_Exercise objective_
Copy out exactly the lines spanning the line with "[240,248,284,260] GPIO ->" to the line with "[282,166,311,176] uso ->", inclusive, from the data underneath, with no pictures.

[Working data Boundary: Start]

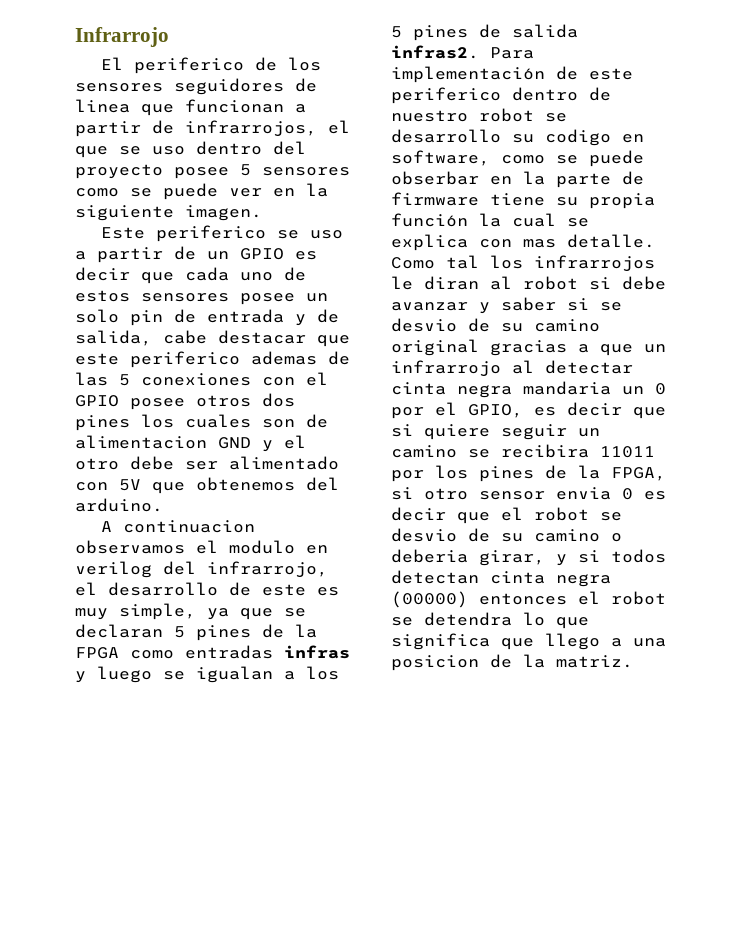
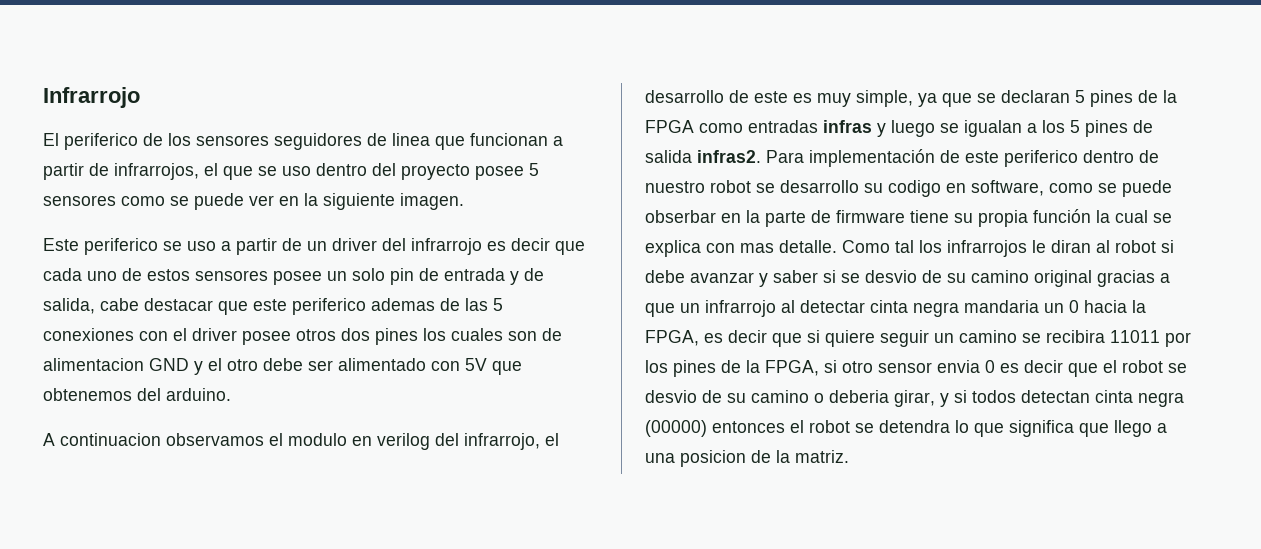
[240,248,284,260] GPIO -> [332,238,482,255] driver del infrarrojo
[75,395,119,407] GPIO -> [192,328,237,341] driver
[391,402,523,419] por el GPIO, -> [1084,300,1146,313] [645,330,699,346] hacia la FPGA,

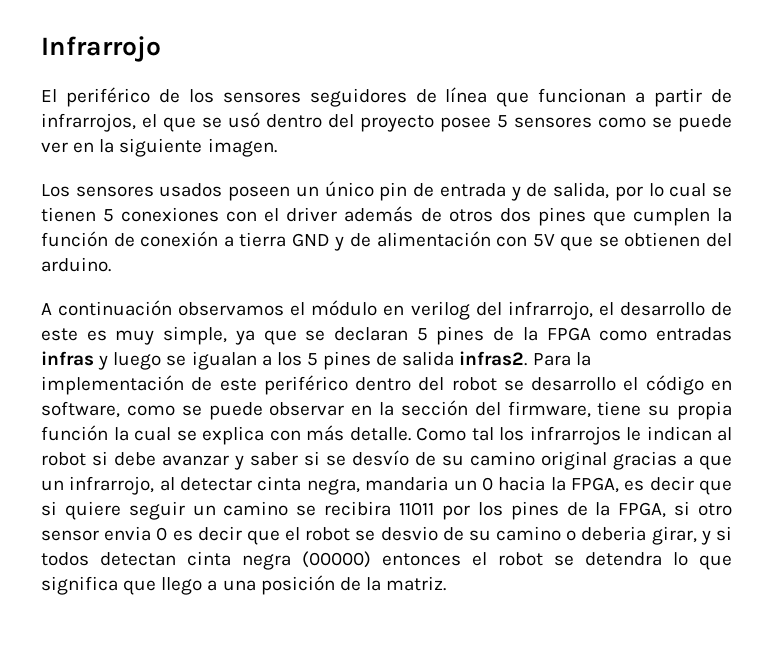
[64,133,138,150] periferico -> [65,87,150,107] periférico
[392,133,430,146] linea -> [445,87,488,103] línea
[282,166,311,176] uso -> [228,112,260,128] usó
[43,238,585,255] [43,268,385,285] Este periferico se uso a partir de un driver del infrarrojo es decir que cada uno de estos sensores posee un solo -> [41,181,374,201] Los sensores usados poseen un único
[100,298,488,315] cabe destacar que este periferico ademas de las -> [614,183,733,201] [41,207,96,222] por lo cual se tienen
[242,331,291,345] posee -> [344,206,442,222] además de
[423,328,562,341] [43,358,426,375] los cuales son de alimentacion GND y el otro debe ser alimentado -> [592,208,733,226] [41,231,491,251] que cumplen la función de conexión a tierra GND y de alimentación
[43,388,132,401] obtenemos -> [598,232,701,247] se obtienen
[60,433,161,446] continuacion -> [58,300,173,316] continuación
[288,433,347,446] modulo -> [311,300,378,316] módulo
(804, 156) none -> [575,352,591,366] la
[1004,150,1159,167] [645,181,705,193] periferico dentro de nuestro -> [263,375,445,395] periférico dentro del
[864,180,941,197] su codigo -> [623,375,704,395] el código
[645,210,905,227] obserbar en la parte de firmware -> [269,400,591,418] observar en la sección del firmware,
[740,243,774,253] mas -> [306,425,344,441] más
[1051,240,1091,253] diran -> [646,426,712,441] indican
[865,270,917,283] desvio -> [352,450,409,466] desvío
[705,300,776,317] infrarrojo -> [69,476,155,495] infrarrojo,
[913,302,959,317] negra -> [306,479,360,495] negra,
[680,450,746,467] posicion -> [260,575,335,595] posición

[Working data Boundary: End]
[Working data Boundary: Start]

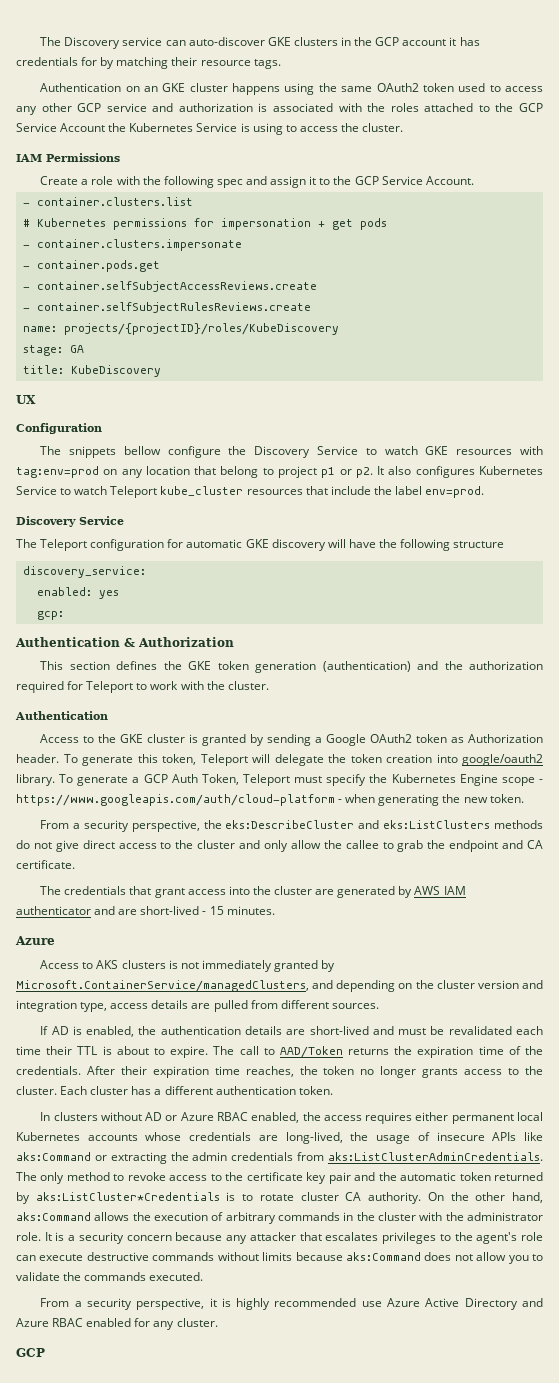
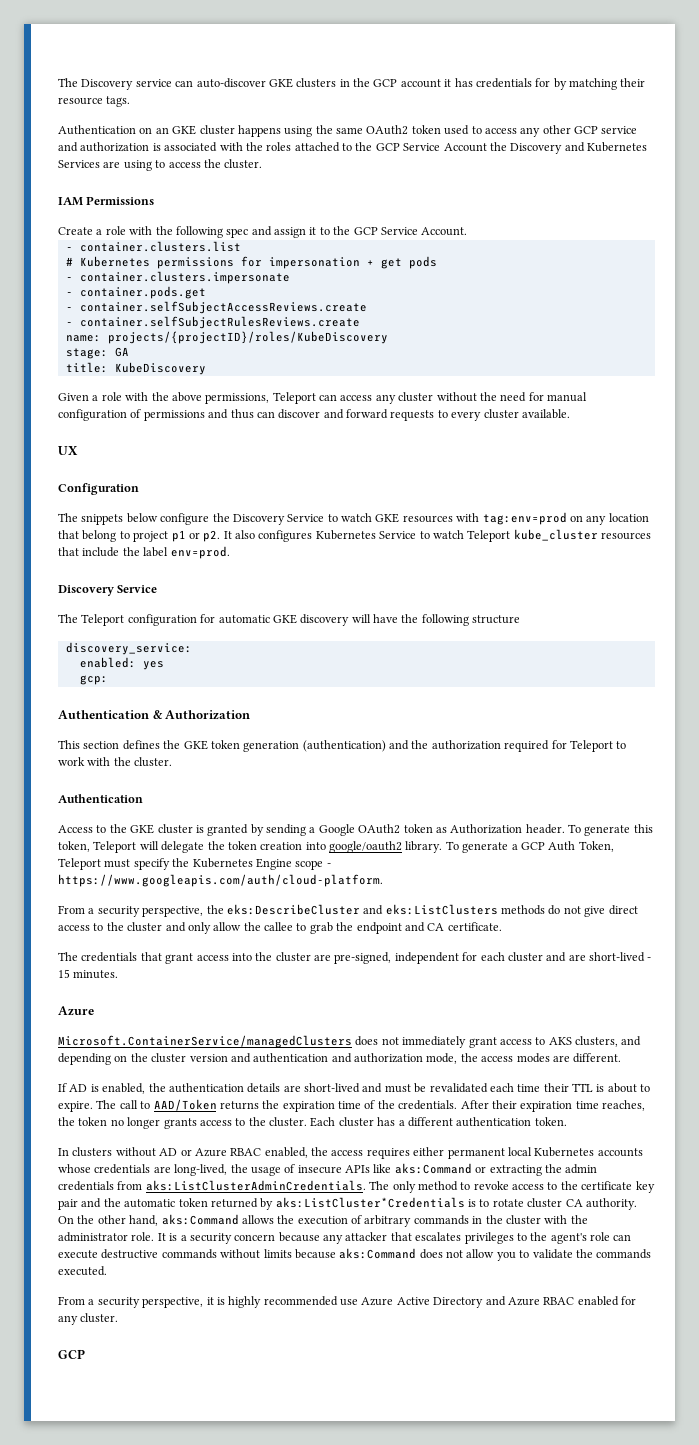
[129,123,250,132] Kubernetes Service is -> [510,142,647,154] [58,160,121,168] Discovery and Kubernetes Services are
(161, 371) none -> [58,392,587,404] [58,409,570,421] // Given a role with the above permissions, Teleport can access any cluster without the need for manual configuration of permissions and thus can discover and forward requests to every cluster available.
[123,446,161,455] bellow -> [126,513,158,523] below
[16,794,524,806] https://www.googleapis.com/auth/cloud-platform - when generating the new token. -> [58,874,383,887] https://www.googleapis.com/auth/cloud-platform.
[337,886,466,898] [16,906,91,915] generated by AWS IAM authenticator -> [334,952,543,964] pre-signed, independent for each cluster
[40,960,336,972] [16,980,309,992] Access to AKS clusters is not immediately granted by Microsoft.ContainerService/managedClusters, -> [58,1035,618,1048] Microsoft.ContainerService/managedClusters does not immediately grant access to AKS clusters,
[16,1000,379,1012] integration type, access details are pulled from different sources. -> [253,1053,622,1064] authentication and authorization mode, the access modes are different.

[Working data Boundary: End]

_Reply to the task_
[240,248,284,260] GPIO -> [332,238,482,255] driver del infrarrojo
[75,395,119,407] GPIO -> [192,328,237,341] driver
[391,402,523,419] por el GPIO, -> [1084,300,1146,313] [645,330,699,346] hacia la FPGA,

[64,133,138,150] periferico -> [65,87,150,107] periférico
[392,133,430,146] linea -> [445,87,488,103] línea
[282,166,311,176] uso -> [228,112,260,128] usó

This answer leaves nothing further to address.